• Development of a Transcriptome-Based Genome Assembly Tool and Whole Genome Sequencing for Autism Spectrum Disorders

      Baldwin, Robert; Centre for Biotechnology
      This thesis consisted of two independent projects. The first involved developing a software tool that uses transcriptome data to improve genome assemblies. The second involved processing and analyzing whole genome sequencing (WGS) from the ASPIRE autism spectrum disorder (ASD) cohort. The first project produced the bioinformatics software called RDNA. This free tool was written in Perl and should be valuable for users interested in genome assembly. Comparative assessment between RDNA and the leading transcript based scaffolding software showed that RDNA can significantly improve genome assemblies while making relatively few scaffolding connection errors. RDNA also makes possible the assembly of scaffolding connections, including gap filling, using BLAST. The second project was undertaken with collaborators and involved processing and analyzing whole genome sequencing (WGS) data from the ASPIRE ASD cohort. The ASPIRE ASD cohort consisted of several hundred probands from both simplex and multiplex families. Sequencing occurred for 120 of these individuals who were selected based upon membership in two phenotype clusters (C1 and C2). These individuals had a relatively high rate of intellectual disability (ID) compared to heavily studied ASD cohorts such as the Simons Simplex Collection (SSC), indicating a significant involvement of de novo sequence variants. Analysis of rare single nucleotide variants (SNVs) and insertion/deletions (indels) identified large risk factors for severe neurodevelopmental disorders (NDDs), two of which were previously observed de novo among individuals with severe, undiagnosed NDDs.
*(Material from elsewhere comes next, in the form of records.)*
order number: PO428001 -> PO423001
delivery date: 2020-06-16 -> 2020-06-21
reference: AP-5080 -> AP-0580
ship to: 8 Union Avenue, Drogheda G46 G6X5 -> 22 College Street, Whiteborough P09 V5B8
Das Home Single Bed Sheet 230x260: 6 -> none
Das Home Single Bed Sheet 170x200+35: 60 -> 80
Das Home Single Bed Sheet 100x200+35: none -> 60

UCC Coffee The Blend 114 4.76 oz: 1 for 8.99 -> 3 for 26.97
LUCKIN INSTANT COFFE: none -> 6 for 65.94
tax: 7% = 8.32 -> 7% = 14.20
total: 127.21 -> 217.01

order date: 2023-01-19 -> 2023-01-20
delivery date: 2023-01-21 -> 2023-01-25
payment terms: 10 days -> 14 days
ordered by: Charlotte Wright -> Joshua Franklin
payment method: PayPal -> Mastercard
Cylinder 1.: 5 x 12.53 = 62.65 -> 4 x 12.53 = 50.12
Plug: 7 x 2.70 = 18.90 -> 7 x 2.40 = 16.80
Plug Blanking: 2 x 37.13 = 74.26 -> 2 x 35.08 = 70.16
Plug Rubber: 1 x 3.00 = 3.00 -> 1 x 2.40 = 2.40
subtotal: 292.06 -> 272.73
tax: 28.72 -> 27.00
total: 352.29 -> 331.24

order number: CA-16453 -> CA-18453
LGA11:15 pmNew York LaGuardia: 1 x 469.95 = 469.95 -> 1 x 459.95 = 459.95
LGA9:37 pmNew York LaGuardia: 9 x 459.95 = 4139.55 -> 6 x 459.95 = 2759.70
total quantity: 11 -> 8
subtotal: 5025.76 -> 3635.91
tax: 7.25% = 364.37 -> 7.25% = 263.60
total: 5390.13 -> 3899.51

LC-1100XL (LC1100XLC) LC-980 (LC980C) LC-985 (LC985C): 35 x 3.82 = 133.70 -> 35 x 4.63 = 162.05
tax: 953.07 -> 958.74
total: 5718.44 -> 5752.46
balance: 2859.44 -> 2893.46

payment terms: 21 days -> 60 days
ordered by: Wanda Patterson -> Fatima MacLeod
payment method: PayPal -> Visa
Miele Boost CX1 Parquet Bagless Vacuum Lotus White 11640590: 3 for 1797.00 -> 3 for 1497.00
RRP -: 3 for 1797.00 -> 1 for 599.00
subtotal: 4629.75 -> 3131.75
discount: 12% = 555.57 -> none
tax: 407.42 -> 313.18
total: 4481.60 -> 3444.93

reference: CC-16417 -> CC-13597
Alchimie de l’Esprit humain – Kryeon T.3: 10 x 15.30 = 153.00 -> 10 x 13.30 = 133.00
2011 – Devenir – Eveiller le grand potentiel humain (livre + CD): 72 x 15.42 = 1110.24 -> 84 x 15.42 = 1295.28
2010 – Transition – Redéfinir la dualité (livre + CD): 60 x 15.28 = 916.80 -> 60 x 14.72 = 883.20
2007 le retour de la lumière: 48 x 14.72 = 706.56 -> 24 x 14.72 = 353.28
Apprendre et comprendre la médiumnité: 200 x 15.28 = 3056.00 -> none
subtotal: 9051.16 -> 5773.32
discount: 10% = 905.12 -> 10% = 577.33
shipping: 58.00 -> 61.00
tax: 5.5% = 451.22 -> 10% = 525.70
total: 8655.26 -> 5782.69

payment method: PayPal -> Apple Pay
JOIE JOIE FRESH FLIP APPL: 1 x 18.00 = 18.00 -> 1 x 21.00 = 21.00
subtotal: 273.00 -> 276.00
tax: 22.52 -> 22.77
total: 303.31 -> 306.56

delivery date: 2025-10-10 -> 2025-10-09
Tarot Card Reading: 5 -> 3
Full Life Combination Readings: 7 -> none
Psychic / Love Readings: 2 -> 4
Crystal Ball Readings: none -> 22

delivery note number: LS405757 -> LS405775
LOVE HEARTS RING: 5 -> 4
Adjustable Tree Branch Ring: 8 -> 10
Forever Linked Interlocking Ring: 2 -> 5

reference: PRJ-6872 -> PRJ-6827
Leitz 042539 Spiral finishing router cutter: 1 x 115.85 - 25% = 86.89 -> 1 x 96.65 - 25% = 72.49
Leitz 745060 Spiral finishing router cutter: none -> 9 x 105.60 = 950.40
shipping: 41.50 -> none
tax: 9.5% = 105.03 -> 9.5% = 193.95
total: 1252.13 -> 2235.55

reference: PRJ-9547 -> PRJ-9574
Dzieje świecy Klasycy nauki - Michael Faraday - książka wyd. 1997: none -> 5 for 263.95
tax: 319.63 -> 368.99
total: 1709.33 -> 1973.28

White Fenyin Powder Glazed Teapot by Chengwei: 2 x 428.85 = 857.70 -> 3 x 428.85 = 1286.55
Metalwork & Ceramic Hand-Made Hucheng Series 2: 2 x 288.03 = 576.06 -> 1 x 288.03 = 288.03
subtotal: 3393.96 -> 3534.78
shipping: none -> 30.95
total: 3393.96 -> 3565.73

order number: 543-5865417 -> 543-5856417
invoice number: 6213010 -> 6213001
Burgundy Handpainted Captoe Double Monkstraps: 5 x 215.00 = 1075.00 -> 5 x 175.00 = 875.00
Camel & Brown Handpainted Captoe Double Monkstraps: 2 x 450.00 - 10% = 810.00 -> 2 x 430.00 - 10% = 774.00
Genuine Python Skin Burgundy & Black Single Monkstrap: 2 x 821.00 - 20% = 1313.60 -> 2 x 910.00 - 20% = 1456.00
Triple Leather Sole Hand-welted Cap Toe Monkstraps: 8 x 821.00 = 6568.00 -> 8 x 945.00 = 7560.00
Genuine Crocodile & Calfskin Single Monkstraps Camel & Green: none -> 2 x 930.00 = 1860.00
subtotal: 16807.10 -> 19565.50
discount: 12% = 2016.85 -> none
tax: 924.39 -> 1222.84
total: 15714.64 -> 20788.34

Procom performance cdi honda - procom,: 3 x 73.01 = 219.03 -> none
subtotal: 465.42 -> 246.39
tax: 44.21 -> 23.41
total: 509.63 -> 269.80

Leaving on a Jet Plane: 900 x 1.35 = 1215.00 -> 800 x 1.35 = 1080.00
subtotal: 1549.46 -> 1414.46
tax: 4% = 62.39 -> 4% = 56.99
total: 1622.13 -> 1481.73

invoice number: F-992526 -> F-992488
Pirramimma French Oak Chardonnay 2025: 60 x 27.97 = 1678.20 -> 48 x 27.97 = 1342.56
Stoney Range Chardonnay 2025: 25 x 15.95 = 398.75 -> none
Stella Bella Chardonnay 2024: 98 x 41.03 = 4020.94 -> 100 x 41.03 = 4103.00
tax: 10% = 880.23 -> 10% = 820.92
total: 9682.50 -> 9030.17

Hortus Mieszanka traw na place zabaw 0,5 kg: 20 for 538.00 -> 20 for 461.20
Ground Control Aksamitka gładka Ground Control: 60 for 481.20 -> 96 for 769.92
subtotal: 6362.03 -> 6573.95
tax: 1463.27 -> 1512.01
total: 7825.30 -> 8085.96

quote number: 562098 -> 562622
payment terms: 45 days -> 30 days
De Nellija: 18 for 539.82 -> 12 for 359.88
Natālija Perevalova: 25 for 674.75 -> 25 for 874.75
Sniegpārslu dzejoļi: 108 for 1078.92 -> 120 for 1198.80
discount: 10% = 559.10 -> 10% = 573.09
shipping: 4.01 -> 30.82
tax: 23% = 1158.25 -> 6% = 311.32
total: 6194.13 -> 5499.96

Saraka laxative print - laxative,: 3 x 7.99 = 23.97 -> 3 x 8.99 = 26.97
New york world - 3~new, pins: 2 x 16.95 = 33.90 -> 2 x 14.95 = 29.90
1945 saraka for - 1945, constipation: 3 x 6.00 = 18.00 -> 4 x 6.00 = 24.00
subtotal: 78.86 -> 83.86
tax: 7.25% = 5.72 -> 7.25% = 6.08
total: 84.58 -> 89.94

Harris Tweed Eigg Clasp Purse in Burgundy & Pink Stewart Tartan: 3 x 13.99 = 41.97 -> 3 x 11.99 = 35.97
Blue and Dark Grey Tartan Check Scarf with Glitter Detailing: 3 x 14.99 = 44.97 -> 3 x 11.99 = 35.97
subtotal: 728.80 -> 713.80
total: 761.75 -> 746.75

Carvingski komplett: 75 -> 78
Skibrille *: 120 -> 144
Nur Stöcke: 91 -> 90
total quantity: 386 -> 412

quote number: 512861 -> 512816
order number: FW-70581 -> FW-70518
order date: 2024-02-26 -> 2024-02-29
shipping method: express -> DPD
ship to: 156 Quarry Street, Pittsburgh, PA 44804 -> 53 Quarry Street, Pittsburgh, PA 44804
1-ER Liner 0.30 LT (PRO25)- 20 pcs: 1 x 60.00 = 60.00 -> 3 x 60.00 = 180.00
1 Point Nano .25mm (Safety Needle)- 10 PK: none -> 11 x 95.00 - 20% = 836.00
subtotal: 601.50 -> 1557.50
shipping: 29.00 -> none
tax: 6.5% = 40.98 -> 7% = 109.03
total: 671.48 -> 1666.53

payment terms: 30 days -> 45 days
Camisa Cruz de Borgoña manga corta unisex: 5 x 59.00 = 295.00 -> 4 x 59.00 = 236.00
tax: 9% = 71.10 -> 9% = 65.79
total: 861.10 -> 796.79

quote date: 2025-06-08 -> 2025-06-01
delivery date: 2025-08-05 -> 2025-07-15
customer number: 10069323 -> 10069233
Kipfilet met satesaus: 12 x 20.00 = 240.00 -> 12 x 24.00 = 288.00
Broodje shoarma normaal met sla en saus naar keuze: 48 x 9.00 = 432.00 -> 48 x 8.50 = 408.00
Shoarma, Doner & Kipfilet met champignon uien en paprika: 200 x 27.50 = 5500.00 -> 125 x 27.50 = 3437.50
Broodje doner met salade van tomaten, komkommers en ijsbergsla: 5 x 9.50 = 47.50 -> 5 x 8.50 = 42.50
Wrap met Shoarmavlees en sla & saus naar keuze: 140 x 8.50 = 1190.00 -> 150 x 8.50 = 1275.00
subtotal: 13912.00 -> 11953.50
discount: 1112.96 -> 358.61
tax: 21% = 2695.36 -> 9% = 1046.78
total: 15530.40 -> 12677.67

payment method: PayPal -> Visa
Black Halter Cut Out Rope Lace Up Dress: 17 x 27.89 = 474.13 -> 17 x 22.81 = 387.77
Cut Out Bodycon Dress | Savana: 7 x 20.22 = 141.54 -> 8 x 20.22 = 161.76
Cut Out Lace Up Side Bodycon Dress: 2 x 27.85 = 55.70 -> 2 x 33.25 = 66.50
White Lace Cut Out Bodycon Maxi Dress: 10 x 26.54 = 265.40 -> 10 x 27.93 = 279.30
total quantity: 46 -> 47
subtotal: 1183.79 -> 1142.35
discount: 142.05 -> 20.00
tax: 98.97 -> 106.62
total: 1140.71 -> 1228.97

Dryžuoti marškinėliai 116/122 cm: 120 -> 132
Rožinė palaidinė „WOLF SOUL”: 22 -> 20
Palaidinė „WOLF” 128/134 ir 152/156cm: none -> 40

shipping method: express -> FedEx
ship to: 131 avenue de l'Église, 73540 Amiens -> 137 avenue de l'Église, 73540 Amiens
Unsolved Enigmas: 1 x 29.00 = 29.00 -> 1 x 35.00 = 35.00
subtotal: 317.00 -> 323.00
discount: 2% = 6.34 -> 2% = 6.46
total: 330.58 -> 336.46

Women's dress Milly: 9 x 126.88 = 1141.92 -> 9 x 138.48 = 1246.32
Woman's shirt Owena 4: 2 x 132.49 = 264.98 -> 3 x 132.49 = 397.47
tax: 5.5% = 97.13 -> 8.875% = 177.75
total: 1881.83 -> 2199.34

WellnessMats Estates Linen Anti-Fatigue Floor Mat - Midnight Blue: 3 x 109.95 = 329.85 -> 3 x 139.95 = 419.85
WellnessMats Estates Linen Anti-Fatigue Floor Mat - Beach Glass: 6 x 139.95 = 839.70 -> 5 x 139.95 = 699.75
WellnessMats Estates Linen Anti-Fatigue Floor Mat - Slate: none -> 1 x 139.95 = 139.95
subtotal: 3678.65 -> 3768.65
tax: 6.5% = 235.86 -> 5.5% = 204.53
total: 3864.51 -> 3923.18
On this basis, ABCA1 was found to be a novel candidate risk gene. Gene Ontology (GO) analysis of rare loss of function and missense SNVs indicted the importance of lipid metabolic processes and synaptic signalling. Overall, the genetic variation examined by this study pertained to a modest number of cases, consistent with previous findings that ASD is a genetically heterogeneous disorder with a complex genetic architecture.